_Assignment:_ Determine the number of lines of the records below that include "流动比率". Respond with the number and no other text.

(Edit tracking data)
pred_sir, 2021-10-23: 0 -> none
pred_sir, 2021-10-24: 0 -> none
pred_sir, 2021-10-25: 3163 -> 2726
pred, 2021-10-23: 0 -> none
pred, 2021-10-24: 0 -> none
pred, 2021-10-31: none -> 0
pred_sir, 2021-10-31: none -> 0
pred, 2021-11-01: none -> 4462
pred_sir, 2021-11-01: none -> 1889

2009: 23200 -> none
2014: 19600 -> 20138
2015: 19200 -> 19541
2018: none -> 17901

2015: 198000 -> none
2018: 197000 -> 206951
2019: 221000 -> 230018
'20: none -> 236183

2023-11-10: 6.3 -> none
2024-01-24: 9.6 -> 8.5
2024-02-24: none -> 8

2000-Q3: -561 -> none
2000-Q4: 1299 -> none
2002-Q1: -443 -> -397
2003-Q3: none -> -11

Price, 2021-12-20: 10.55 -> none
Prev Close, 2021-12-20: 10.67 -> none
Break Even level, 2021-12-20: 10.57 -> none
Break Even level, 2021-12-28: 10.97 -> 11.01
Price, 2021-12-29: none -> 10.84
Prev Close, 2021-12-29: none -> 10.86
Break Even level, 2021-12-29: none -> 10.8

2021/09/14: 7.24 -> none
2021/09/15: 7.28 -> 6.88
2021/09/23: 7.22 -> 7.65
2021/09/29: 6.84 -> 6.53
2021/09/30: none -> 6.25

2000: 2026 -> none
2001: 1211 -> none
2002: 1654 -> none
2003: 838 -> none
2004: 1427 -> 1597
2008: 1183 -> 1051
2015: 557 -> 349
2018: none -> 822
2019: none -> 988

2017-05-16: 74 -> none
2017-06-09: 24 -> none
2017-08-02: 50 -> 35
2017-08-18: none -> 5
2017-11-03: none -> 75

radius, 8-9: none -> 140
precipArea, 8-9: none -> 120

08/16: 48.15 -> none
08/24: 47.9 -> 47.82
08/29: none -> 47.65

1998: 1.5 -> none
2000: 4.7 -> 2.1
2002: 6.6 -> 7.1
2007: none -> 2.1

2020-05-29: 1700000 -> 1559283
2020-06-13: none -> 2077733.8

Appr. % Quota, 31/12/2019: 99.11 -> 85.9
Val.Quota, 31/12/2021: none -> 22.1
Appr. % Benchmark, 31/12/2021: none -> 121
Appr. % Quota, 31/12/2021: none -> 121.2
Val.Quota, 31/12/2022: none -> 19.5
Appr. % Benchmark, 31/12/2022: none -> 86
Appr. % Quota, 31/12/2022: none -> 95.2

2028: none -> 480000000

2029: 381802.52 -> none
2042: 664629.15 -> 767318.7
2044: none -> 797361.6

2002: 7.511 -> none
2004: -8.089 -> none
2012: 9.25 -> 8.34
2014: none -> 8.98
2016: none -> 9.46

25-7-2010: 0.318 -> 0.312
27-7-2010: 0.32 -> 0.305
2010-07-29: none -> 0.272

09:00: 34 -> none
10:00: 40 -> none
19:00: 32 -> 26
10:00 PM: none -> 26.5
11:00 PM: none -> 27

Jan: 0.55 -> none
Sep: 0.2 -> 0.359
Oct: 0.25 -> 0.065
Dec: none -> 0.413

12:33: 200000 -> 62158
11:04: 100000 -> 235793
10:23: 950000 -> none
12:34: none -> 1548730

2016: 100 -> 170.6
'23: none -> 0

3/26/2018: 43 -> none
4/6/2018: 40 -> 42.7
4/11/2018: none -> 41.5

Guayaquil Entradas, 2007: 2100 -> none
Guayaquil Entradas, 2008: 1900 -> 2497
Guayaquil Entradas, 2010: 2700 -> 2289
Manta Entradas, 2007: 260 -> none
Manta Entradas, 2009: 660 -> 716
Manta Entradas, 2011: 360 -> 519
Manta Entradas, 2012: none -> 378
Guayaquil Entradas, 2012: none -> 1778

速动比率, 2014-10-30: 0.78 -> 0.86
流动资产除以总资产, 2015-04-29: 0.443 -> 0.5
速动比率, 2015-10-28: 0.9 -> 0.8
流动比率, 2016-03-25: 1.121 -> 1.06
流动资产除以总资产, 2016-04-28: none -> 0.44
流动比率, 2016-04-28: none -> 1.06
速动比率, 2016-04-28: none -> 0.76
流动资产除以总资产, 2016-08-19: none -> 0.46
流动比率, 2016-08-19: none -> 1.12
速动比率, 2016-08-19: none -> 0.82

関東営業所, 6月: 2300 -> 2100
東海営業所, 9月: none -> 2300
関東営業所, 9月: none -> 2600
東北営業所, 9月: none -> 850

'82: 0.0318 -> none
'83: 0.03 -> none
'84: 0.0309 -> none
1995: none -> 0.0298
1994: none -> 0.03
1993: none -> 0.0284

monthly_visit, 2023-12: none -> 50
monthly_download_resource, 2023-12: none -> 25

_Finished task:_ 3